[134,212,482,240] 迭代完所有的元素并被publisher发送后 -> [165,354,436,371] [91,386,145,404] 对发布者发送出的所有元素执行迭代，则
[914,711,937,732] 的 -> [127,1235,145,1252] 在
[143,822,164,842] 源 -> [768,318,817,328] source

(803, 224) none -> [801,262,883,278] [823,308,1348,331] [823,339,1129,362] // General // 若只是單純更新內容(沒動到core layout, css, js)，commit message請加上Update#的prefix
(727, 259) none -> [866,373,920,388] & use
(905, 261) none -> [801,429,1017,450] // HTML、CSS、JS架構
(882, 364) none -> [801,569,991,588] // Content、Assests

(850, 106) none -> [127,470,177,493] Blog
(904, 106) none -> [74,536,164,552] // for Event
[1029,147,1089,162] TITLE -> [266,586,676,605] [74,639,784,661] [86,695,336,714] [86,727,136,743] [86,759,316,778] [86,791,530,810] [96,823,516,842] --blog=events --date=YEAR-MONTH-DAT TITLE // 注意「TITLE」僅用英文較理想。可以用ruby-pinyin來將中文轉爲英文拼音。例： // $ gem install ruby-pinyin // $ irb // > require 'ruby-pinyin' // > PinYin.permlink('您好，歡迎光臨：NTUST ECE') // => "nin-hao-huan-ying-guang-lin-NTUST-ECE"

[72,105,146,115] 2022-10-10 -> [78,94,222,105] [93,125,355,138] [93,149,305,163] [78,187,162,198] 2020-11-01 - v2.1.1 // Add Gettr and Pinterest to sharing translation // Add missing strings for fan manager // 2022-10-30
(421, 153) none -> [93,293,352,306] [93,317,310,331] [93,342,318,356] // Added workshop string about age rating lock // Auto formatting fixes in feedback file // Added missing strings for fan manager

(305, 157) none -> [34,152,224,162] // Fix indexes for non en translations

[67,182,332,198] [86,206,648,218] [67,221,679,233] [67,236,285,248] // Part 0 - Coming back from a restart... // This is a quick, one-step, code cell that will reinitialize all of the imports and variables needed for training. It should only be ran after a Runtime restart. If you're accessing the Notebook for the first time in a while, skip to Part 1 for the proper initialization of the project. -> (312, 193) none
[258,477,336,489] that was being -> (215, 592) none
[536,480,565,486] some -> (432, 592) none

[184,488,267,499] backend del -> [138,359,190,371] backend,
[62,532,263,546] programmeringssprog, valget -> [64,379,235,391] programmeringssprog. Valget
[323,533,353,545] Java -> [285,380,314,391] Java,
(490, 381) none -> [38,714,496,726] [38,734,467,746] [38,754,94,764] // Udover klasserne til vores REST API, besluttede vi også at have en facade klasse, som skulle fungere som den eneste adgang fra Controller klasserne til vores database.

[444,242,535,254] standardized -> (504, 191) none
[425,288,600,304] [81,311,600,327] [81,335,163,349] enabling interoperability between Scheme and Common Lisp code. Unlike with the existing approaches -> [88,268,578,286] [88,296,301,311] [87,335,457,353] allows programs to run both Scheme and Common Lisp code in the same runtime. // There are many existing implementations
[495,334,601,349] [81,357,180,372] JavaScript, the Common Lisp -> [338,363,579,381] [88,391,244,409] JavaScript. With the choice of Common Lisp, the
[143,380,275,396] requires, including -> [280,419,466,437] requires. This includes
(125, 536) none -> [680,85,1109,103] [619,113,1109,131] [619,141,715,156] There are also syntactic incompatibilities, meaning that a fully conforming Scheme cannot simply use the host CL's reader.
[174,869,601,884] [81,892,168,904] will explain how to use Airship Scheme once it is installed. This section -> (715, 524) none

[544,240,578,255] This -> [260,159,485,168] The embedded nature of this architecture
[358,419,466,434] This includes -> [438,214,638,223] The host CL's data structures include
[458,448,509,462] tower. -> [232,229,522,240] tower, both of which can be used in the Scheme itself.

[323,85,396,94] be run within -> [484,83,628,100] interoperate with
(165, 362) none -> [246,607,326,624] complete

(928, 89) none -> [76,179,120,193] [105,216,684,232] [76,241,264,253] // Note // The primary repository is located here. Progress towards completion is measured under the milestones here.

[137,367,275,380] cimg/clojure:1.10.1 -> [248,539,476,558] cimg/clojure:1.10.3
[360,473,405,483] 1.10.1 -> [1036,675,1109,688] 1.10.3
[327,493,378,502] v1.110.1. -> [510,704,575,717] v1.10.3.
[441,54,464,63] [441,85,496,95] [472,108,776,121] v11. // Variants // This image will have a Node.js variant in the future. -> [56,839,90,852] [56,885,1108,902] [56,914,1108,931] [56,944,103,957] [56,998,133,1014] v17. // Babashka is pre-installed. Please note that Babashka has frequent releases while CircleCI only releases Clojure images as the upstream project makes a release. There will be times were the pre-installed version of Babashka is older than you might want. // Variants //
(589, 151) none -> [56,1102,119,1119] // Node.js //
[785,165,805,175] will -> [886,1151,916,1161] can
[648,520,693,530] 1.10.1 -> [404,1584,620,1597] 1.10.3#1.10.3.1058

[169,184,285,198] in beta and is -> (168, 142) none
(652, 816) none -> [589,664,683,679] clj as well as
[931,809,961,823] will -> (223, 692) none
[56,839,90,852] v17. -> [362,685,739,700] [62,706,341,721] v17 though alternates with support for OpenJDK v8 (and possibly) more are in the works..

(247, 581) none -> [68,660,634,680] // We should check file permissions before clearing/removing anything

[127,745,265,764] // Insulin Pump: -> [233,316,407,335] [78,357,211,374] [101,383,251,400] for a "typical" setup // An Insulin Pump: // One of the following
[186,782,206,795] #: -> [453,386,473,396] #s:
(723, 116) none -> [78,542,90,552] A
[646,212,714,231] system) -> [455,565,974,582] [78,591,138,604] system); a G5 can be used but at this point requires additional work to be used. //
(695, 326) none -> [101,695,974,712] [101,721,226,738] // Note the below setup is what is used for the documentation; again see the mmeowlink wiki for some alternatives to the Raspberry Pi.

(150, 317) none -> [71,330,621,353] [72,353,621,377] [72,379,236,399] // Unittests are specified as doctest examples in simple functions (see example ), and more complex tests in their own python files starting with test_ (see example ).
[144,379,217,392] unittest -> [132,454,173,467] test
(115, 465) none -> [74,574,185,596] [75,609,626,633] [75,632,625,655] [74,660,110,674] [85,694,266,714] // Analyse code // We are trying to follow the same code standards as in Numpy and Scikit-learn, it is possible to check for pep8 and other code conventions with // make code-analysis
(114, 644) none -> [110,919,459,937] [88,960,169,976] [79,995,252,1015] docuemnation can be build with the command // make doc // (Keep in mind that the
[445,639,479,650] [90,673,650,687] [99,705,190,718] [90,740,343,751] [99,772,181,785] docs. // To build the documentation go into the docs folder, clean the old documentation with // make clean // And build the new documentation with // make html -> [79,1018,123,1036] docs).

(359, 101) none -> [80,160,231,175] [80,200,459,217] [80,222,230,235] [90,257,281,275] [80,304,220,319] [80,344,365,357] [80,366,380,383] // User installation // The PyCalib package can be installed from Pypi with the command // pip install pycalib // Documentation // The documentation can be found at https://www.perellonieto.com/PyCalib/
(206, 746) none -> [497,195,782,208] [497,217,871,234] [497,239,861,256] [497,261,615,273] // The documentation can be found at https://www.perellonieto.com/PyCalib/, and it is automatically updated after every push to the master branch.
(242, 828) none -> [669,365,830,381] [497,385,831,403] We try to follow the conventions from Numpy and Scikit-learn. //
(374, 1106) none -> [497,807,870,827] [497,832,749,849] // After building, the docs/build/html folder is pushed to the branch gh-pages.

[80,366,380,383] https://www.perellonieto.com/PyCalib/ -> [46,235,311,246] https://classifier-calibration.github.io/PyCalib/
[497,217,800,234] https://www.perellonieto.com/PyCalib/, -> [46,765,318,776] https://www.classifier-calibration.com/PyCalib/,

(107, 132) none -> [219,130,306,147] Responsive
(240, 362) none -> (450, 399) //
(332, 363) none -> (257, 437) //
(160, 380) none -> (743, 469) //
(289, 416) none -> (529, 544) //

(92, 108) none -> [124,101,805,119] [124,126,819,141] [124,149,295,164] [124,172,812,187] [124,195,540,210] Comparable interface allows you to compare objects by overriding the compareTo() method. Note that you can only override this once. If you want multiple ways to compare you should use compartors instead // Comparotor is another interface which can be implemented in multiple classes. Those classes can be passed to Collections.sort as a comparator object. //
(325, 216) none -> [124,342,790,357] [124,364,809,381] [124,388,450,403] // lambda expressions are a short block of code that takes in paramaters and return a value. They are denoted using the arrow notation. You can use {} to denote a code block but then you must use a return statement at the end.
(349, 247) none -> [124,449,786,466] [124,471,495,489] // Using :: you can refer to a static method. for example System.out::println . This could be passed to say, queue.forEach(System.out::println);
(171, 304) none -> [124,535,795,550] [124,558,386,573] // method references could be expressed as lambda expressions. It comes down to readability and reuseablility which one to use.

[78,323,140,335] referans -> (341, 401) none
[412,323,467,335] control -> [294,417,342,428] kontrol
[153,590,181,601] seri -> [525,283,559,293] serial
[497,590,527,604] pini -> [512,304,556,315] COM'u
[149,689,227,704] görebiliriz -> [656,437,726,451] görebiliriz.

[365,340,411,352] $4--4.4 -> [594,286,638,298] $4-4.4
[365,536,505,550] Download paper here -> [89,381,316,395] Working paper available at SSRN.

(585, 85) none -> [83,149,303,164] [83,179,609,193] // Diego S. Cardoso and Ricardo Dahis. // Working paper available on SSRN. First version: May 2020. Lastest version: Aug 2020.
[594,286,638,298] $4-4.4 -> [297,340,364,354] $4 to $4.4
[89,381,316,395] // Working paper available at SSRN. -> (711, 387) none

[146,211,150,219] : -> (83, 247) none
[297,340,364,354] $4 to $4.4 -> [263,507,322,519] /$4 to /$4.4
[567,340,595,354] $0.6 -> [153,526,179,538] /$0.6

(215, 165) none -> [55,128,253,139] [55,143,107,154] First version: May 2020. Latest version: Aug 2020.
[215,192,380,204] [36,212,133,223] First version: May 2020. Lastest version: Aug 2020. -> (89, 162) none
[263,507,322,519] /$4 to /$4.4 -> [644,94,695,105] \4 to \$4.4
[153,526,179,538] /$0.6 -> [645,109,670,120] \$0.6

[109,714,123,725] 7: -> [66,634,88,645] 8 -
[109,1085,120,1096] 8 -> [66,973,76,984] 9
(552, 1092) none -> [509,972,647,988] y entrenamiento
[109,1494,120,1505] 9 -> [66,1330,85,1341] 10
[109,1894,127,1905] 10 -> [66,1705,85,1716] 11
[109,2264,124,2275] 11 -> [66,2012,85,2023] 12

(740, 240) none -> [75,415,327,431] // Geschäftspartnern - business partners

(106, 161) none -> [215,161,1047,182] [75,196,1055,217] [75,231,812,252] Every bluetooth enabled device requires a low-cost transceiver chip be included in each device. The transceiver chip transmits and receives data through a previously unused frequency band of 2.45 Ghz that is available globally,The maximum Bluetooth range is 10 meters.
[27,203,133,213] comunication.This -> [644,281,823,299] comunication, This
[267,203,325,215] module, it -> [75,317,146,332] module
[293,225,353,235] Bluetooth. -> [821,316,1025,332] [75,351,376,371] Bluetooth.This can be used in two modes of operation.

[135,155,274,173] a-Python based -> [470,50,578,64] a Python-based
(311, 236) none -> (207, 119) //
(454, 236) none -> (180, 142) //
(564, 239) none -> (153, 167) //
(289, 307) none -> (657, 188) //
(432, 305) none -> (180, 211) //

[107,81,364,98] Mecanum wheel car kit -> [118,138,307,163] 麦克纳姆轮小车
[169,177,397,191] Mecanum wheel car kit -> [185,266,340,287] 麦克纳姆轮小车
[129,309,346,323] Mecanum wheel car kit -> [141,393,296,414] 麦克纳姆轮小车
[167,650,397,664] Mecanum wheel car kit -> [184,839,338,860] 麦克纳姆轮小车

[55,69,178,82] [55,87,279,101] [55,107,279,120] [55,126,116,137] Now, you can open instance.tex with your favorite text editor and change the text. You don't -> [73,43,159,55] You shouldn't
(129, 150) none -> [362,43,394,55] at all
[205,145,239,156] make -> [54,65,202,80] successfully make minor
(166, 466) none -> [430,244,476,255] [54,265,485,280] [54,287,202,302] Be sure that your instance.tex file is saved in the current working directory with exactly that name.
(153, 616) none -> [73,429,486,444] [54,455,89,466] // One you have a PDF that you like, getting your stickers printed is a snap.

- Work task: Output must consist only of the listing's lines from the first through the line with "[72,105,146,115] 2022-10-10 ->", reproduced word for word.

- Exercise response:
[134,212,482,240] 迭代完所有的元素并被publisher发送后 -> [165,354,436,371] [91,386,145,404] 对发布者发送出的所有元素执行迭代，则
[914,711,937,732] 的 -> [127,1235,145,1252] 在
[143,822,164,842] 源 -> [768,318,817,328] source

(803, 224) none -> [801,262,883,278] [823,308,1348,331] [823,339,1129,362] // General // 若只是單純更新內容(沒動到core layout, css, js)，commit message請加上Update#的prefix
(727, 259) none -> [866,373,920,388] & use
(905, 261) none -> [801,429,1017,450] // HTML、CSS、JS架構
(882, 364) none -> [801,569,991,588] // Content、Assests

(850, 106) none -> [127,470,177,493] Blog
(904, 106) none -> [74,536,164,552] // for Event
[1029,147,1089,162] TITLE -> [266,586,676,605] [74,639,784,661] [86,695,336,714] [86,727,136,743] [86,759,316,778] [86,791,530,810] [96,823,516,842] --blog=events --date=YEAR-MONTH-DAT TITLE // 注意「TITLE」僅用英文較理想。可以用ruby-pinyin來將中文轉爲英文拼音。例： // $ gem install ruby-pinyin // $ irb // > require 'ruby-pinyin' // > PinYin.permlink('您好，歡迎光臨：NTUST ECE') // => "nin-hao-huan-ying-guang-lin-NTUST-ECE"

[72,105,146,115] 2022-10-10 -> [78,94,222,105] [93,125,355,138] [93,149,305,163] [78,187,162,198] 2020-11-01 - v2.1.1 // Add Gettr and Pinterest to sharing translation // Add missing strings for fan manager // 2022-10-30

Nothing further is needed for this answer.